Existence of smooth frame along a curve on the manifold

Question

Suppose $M$ is a smooth manifold of dimension $n$. Let $\gamma: [0,1] \mapsto M$ be a smooth curve on it. Assume $\dot{\gamma}(t)$ is never zero. Can we always find smooth vector fields $e_1(t), e_2(t), \ldots, e_n(t)$ along $\gamma$ such that they span $T_{\gamma(t)}$? In each coordinate neighborhood $U$ we can find such smooth frame but it seems we cannot simply glue them together. So if this is true, how to construct them? Thank you!

Answer 1

Yes. First equip $M$ with a Riemannian metric $\langle\cdot,\cdot\rangle$ (this is always possible, using for example partitions of unity). With it comes it's Levi-Civita connection, and a notion of parallelism, which we can use to give a relatively simple construction.

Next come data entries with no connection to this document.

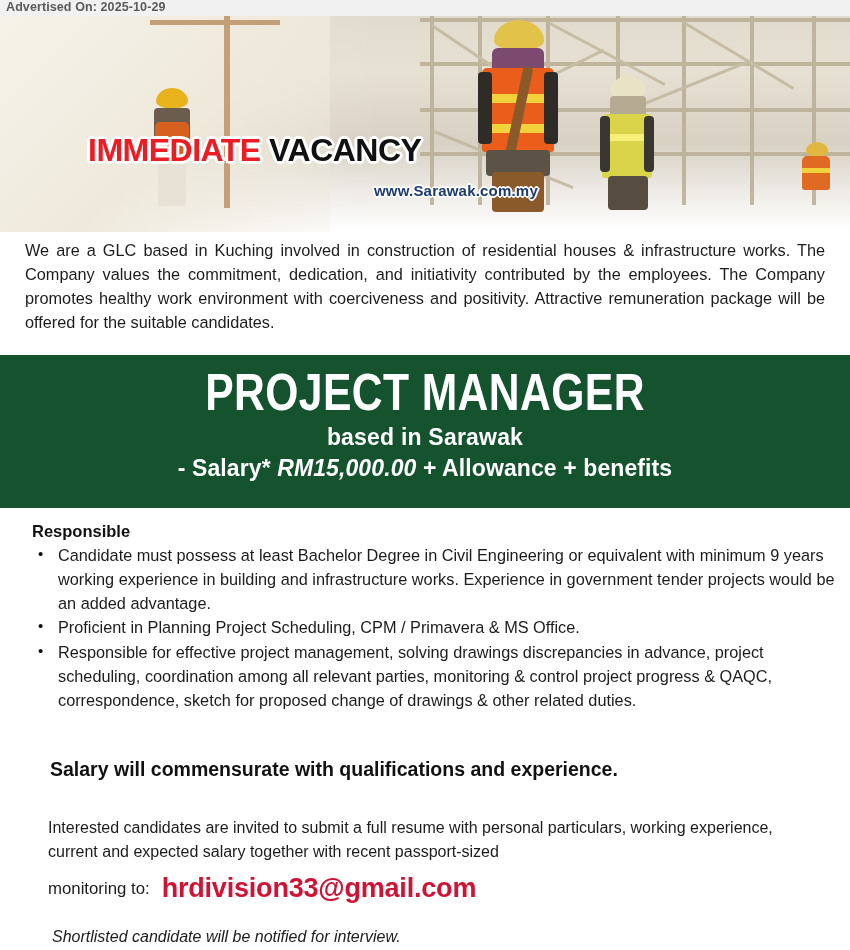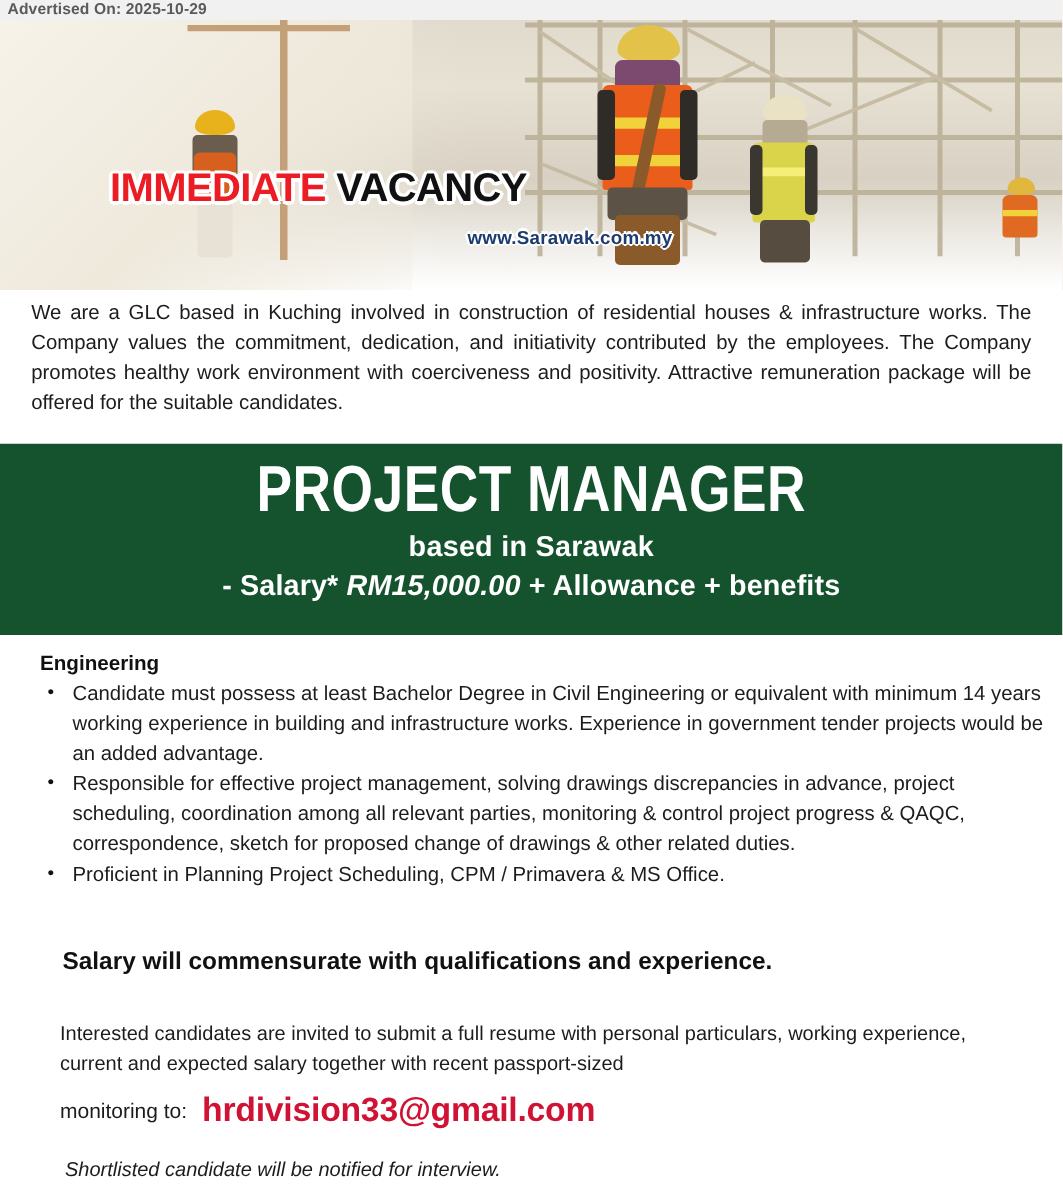"Engineering" div.req-title { text: Engineering -> Responsible }
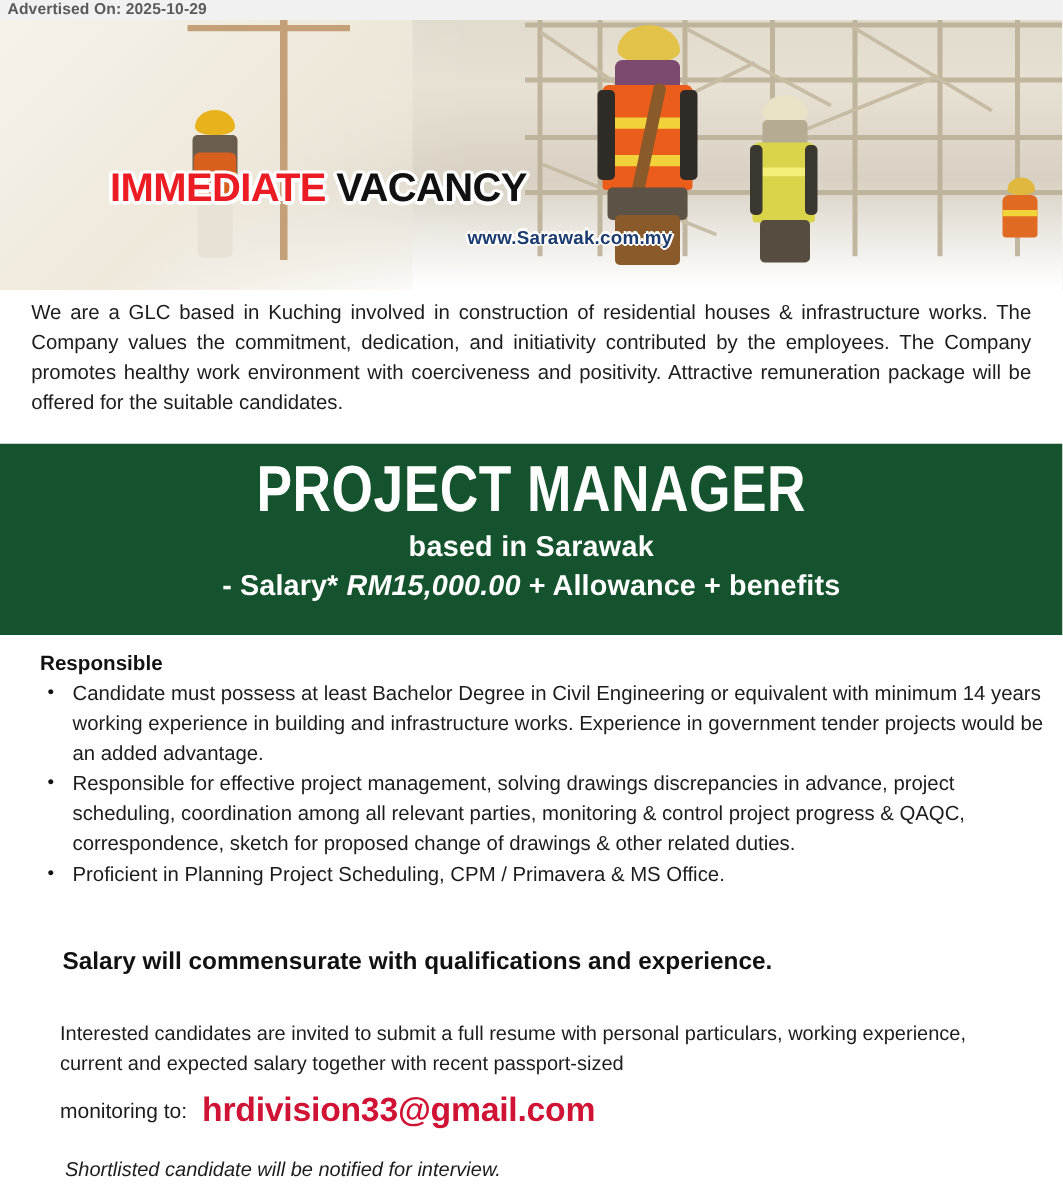"Candidate must possess at least" li { text: 14 -> 9 }
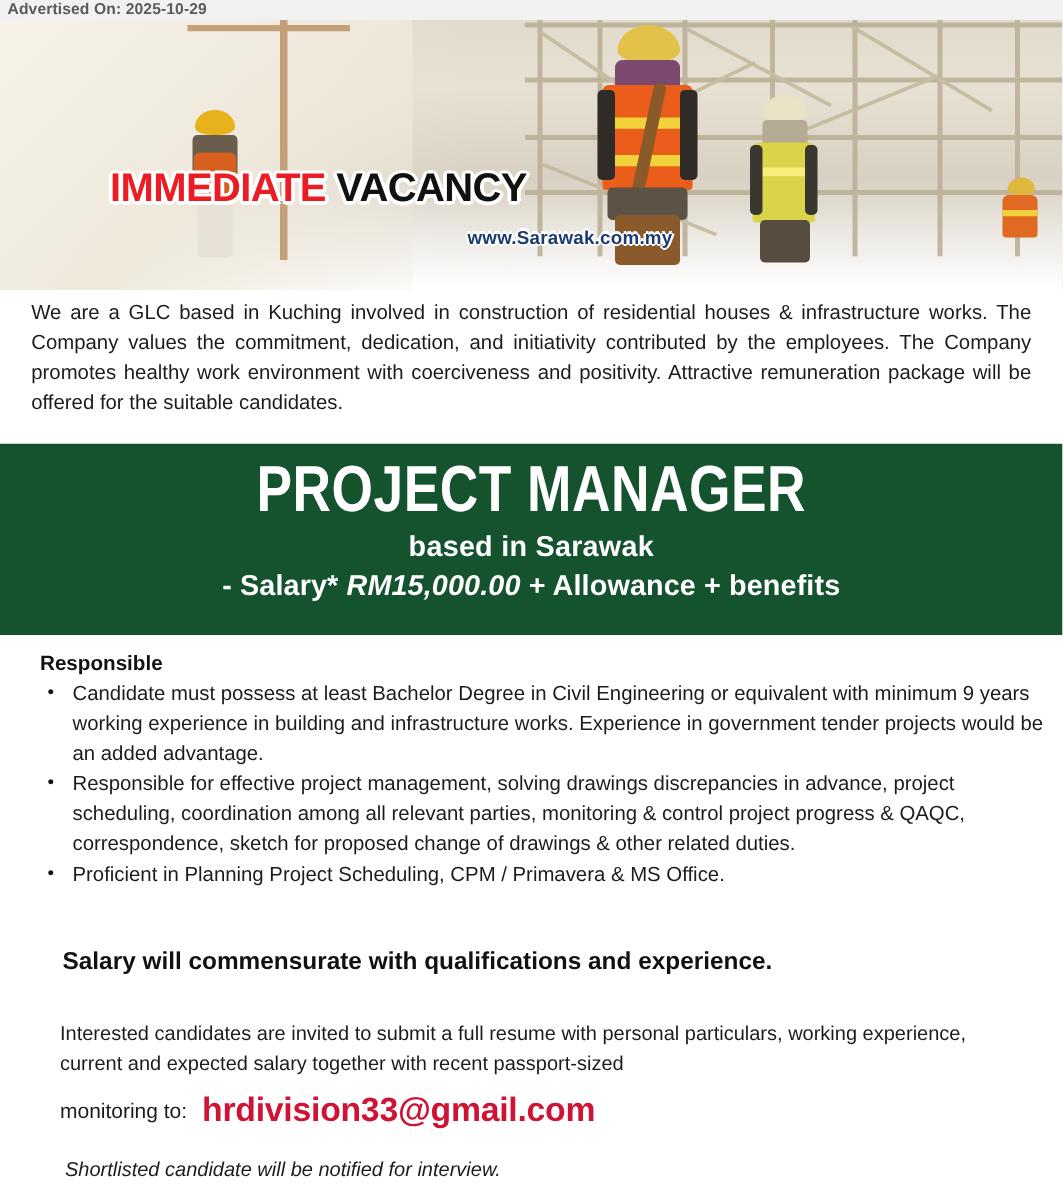"Responsible for effective project" li { order: before "Proficient in Planning Project" -> after "Proficient in Planning Project" }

Given $e_1,\ldots,e_n \in T_{\gamma(0)}M$, there are unique parallel vector fields $E_1,\ldots,E_n$ along $\gamma$ such that $E_i(0) = e_i$. Since they're parallel, it holds that $\langle E_i(t), E_j(t)\rangle_{\gamma(t)} = \langle e_i,e_j\rangle_{\gamma(0)}$ for all $t \in [0,1]$, and so $(E_i(t))_{i=1}^n$ is a basis for $T_{\gamma(t)}M$ if $(e_i)_{i=1}^n$ is a basis for $T_{\gamma(0)}M$. The existence of these fields follows, at least locally, from solving a first-order differential equation in a coordinate chart. Since $\gamma([0,1])$ is compact, is can be covered by a finite quantity of coordinate chart, and the local solutions "glue" well. For details of the proof you can look at any Riemannian Geometry book (say, Lee's or do Carmo's will do).